O show foi apenas melhorando com o tempo, ficando mais poderoso, forte, com a plateia se soltando mais e pedindo algumas músicas, com trabalhos de todos os álbuns do cantor sendo cantados, como Não te prometo nada, Cala, A Máquina e Bella. Após esta, mesmo com a banda tendo dito que era a última canção, a plateia não clamou por bis, que veio com a linda Valsa e Vapor. Nesse momento, toda a etiqueta de um auditório foi abaixo, a plateia resolveu sair das cadeiras e colar no palco, o fotógrafo da banda Peeh Augusto subiu para fazer um excelente e performático backing vocal, pessoas subiram para abraçar e tirar fotos com Phill; durante a última música deu para sentir que todo o sentimento que estava guardado sentado no auditório ebuliu e as pessoas se soltaram, dando a certeza de que um show do cantor em um ambiente intimista, mas com todos em pé, também deve ser maravilhoso.

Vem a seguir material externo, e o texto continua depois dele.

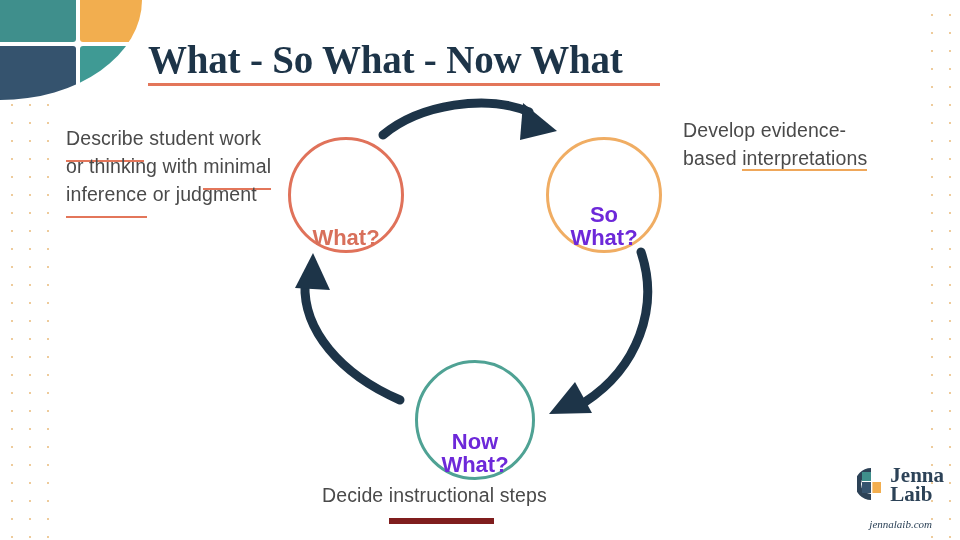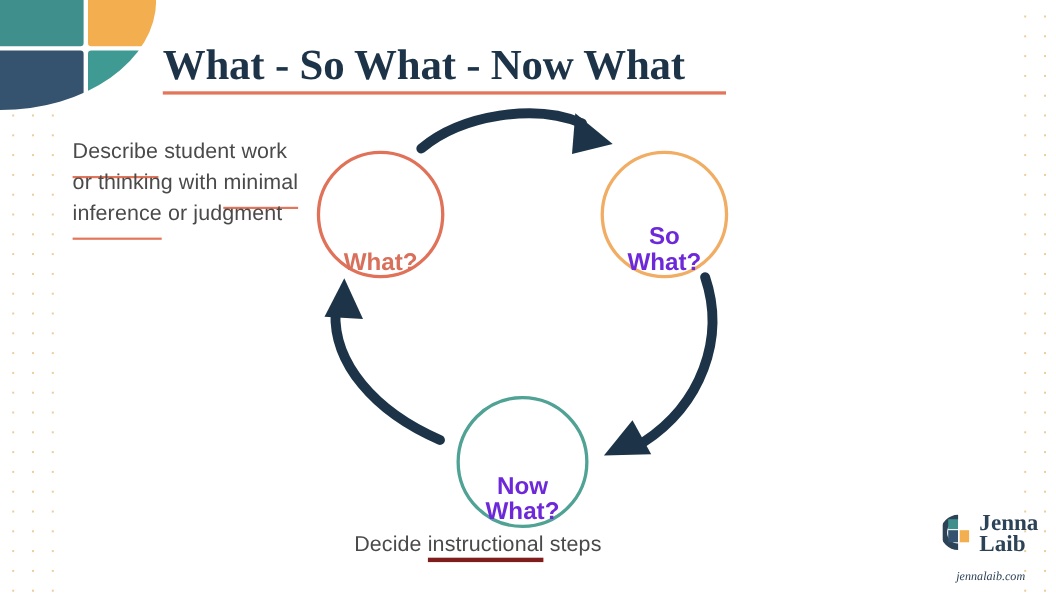--- a/index.html
+++ b/index.html
@@ -68,21 +68,21 @@
     line-height: 28px;
     letter-spacing: .1px;
   }
   .copy-left  { left: 66px;  top: 124px; width: 210px; }
   .copy-right { left: 683px; top: 116px; width: 205px; }
   .copy-bottom{ left: 322px; top: 481px; width: 320px; text-align: left;
                 font-size: 19.5px; }
 
   .u-coral { border-bottom: 2px solid #e3765a; padding-bottom: 11px; }
   .u-amber { border-bottom: 2px solid #efa75a; padding-bottom: 0px; }
-  .u-teal  { border-bottom: 4px solid #7f1d1d; padding-bottom: 1px; }
+  .u-teal  { border-bottom: 6px solid #7f1d1d; padding-bottom: 12px; }
 
   
   .node {
     position: absolute;
     border-radius: 50%;
     display: flex;
     align-items: flex-end;
     justify-content: center;
     text-align: center;
     font-weight: bold;
@@ -210,20 +210,23 @@
     <span>
       <span>Now</span><br>
       <span>What?</span>
     </span>
   </div>
 
   <div class="copy copy-left">
     <span class="u-coral">Describe</span><span> student work or thinking with </span><span class="u-coral">minimal inference</span><span> or judgment</span>
   </div>
 
+  <div class="copy copy-right">
+    <span>Develop evidence-based </span><span class="u-amber">interpretations</span>
+  </div>
 
   <div class="copy copy-bottom">
     <span>Decide </span><span class="u-teal">instructional</span><span> steps</span>
   </div>
 
   <div class="brand">
     <div class="brand-row">
       <svg width="30" height="38" viewBox="0 0 30 38">
         <path d="M14,2 A14,14 0 1 0 14,34 L14,28 A8,8 0 1 1 14,8 Z" fill="#2c4257"></path>
         <rect x="5" y="16" width="9" height="11" fill="#35536e"></rect>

A sensação final que fica após o show do Phill Veras é exatamente a de um belíssimo sonho que você não quer acordar, mas, ao mesmo tempo, ao estar desperto, fica muito feliz de ter passado por ele, sabendo que ele continuará ressoando em você por um tempo, ampliando a admiração pela banda a cada nova audição das músicas gravadas em estúdio, pois as reminiscências daquela quinta-feira, 28 de janeiro, no auditório do SESC Pompeia, perdurarão por um tempo ainda indefinido. Talvez até o próximo show dele.